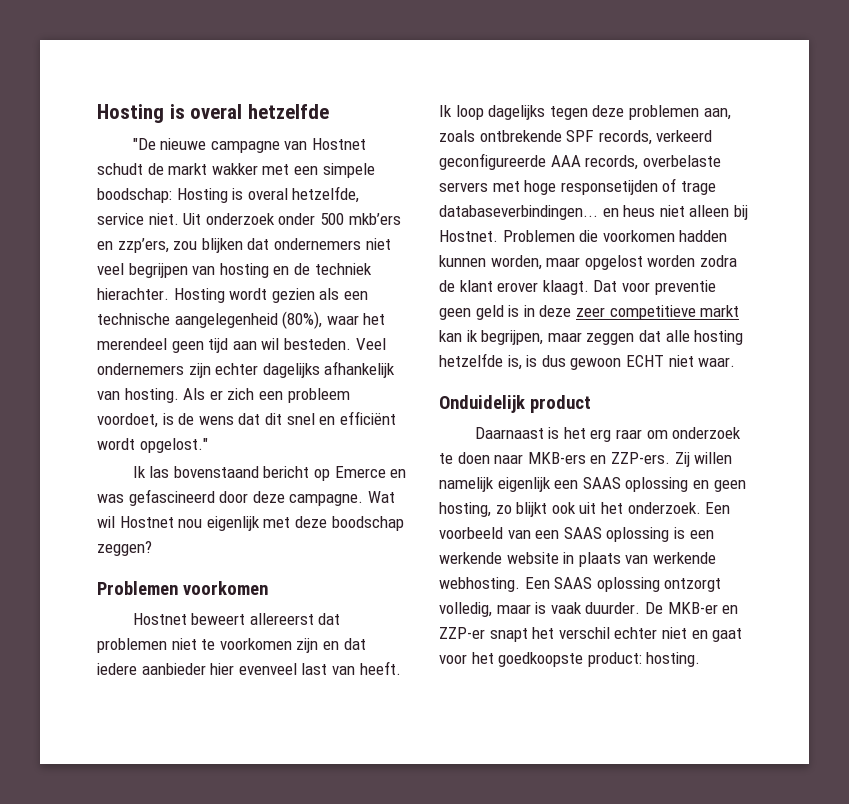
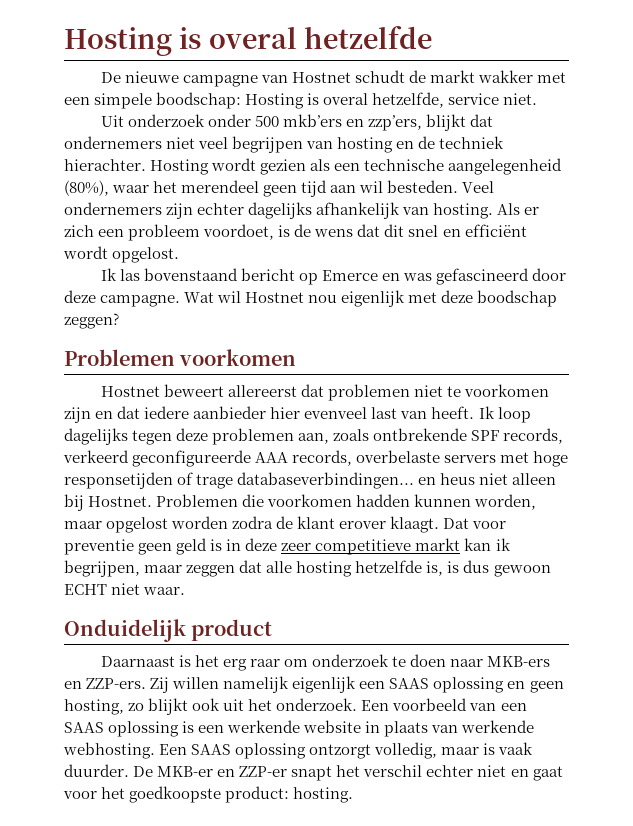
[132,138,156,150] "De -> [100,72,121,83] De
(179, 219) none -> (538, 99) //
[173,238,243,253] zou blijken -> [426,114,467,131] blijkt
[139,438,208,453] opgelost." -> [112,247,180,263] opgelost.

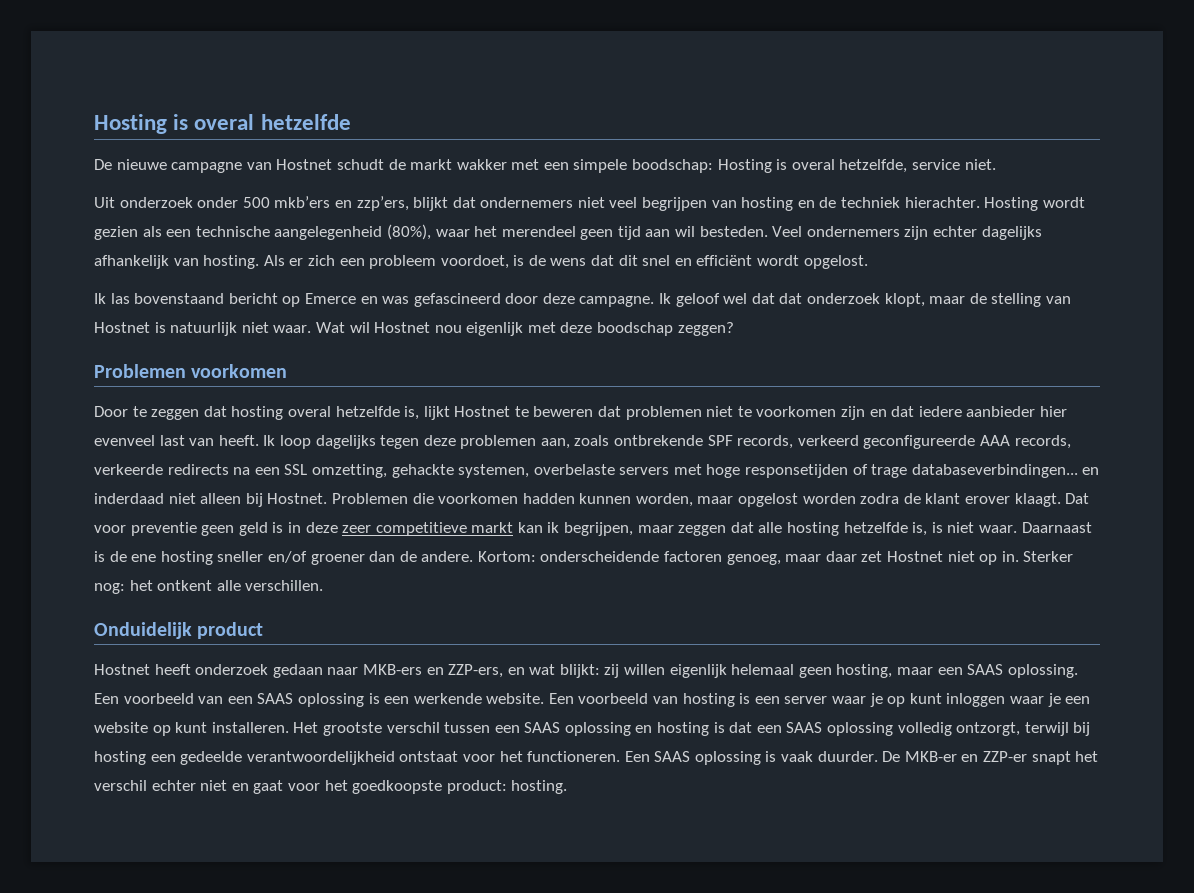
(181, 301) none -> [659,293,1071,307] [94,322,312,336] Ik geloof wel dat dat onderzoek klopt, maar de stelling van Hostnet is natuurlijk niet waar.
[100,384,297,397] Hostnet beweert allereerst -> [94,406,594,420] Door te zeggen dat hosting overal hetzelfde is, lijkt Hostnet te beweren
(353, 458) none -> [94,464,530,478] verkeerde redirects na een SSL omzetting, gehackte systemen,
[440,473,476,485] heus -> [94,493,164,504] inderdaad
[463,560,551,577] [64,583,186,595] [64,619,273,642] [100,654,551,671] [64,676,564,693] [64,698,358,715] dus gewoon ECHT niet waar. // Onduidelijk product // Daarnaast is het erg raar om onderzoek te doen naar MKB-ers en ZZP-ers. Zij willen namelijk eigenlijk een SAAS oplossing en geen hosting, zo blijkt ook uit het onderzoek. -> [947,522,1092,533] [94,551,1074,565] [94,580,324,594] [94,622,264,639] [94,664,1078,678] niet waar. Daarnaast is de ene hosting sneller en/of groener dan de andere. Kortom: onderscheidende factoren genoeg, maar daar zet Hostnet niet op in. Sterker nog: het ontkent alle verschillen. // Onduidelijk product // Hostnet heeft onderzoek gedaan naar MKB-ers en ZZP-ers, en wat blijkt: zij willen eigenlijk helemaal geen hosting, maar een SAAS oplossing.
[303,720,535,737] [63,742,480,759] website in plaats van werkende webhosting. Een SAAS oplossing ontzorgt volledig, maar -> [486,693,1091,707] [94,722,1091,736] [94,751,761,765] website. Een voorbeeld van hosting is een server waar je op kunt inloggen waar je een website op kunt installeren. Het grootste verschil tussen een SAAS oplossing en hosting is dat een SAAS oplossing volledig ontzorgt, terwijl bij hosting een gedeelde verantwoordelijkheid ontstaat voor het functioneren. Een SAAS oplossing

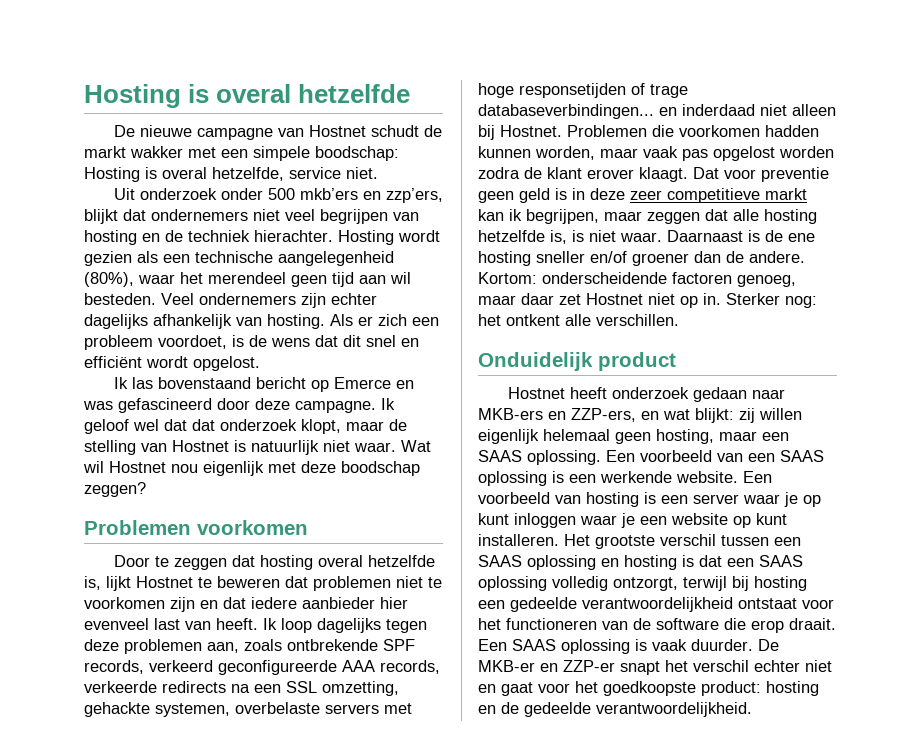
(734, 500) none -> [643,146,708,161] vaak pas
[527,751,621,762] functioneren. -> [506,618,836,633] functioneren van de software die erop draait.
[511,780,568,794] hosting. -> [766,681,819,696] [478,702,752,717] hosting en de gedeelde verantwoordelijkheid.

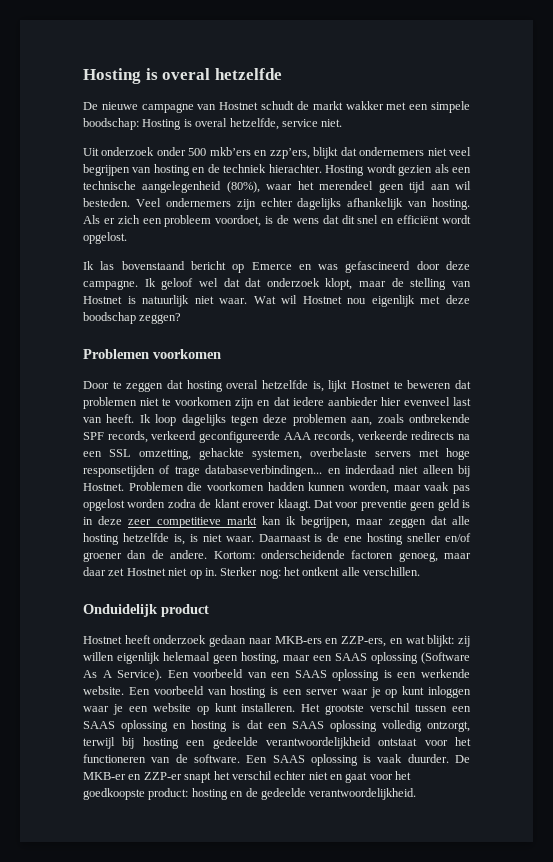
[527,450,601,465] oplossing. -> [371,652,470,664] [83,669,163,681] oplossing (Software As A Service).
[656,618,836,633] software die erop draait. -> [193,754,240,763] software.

#####

• [ASSIGNMENT]
Beginning with the line that contains "[527,751,621,762] functioneren. ->", print exactly every line through the end of the records, both included. Omit the pictures.

• [SOLVED EXERCISE]
[527,751,621,762] functioneren. -> [506,618,836,633] functioneren van de software die erop draait.
[511,780,568,794] hosting. -> [766,681,819,696] [478,702,752,717] hosting en de gedeelde verantwoordelijkheid.

[527,450,601,465] oplossing. -> [371,652,470,664] [83,669,163,681] oplossing (Software As A Service).
[656,618,836,633] software die erop draait. -> [193,754,240,763] software.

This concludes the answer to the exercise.